**What is expected:** Where a line holds the word "want", copy that line from the data below.

**Given entries:**
▼
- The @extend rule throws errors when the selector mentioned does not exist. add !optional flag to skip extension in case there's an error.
▲
▼
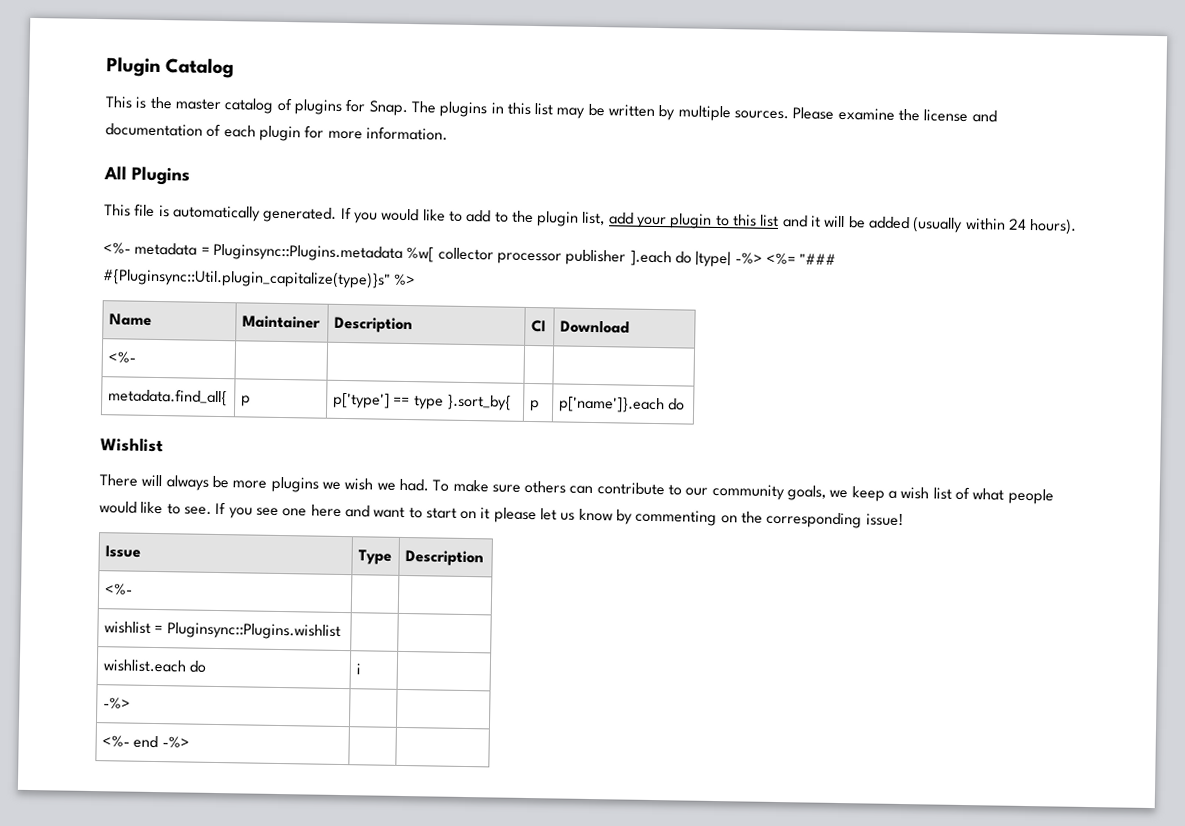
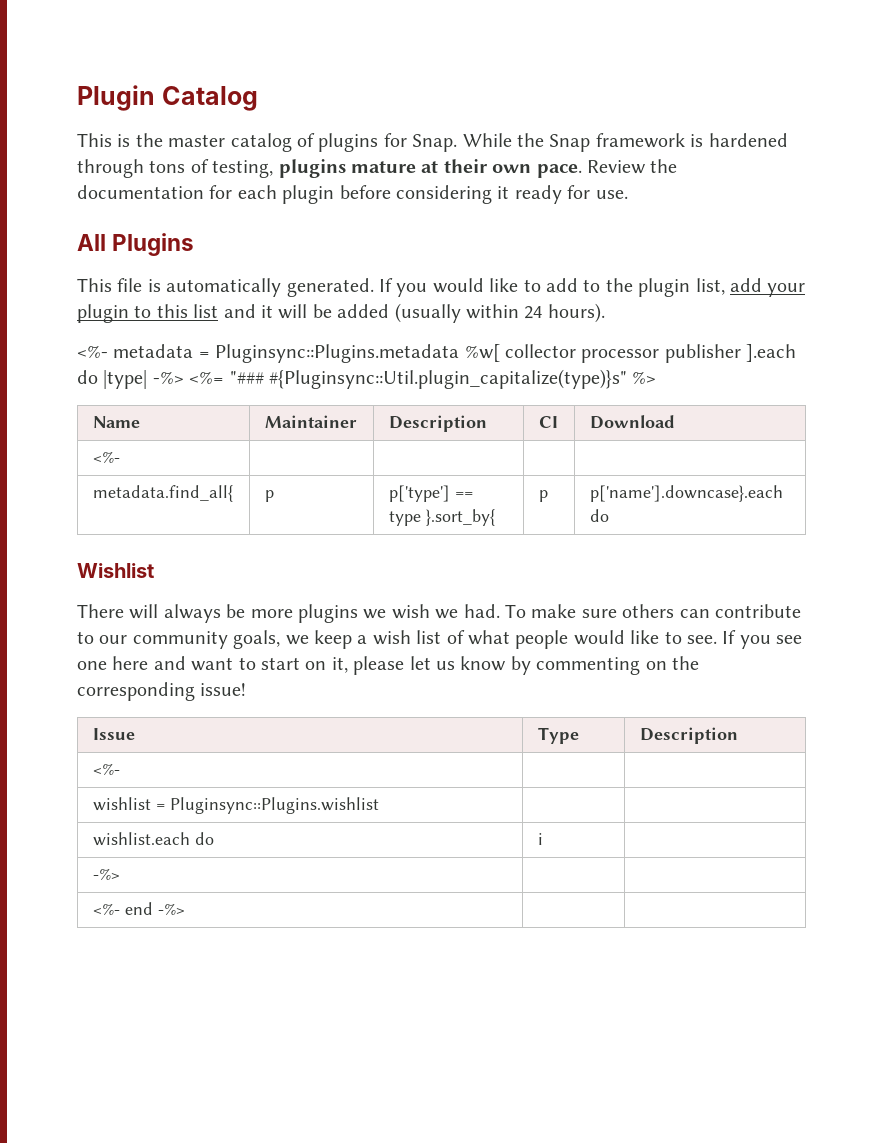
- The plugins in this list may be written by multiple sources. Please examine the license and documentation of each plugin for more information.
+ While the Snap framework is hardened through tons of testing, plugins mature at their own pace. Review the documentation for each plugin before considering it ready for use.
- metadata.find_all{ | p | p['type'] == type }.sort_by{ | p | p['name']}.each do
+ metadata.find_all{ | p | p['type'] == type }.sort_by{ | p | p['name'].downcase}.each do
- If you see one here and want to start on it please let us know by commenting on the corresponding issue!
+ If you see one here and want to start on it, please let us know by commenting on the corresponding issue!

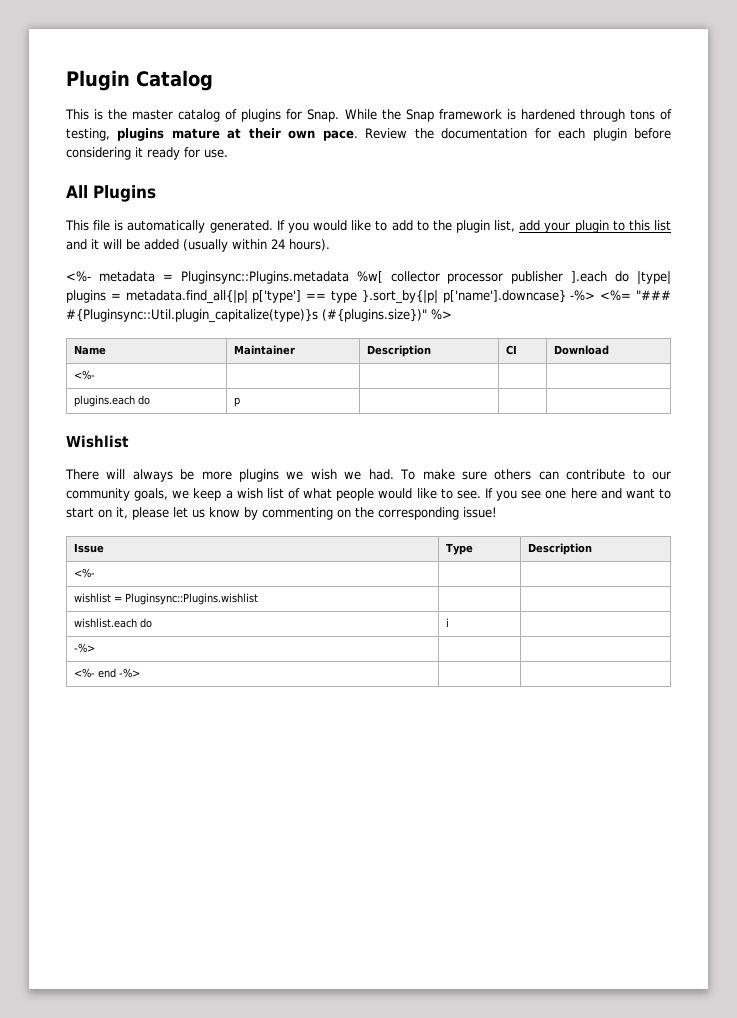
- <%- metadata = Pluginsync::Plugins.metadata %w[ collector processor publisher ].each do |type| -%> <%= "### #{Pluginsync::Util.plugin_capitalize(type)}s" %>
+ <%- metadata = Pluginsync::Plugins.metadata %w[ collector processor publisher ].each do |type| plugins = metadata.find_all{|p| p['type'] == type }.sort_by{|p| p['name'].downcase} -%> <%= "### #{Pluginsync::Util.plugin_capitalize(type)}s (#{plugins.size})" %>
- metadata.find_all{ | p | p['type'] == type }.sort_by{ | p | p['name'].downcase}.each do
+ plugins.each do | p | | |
▲
**Solution to this exercise:**
- If you see one here and want to start on it please let us know by commenting on the corresponding issue!
+ If you see one here and want to start on it, please let us know by commenting on the corresponding issue!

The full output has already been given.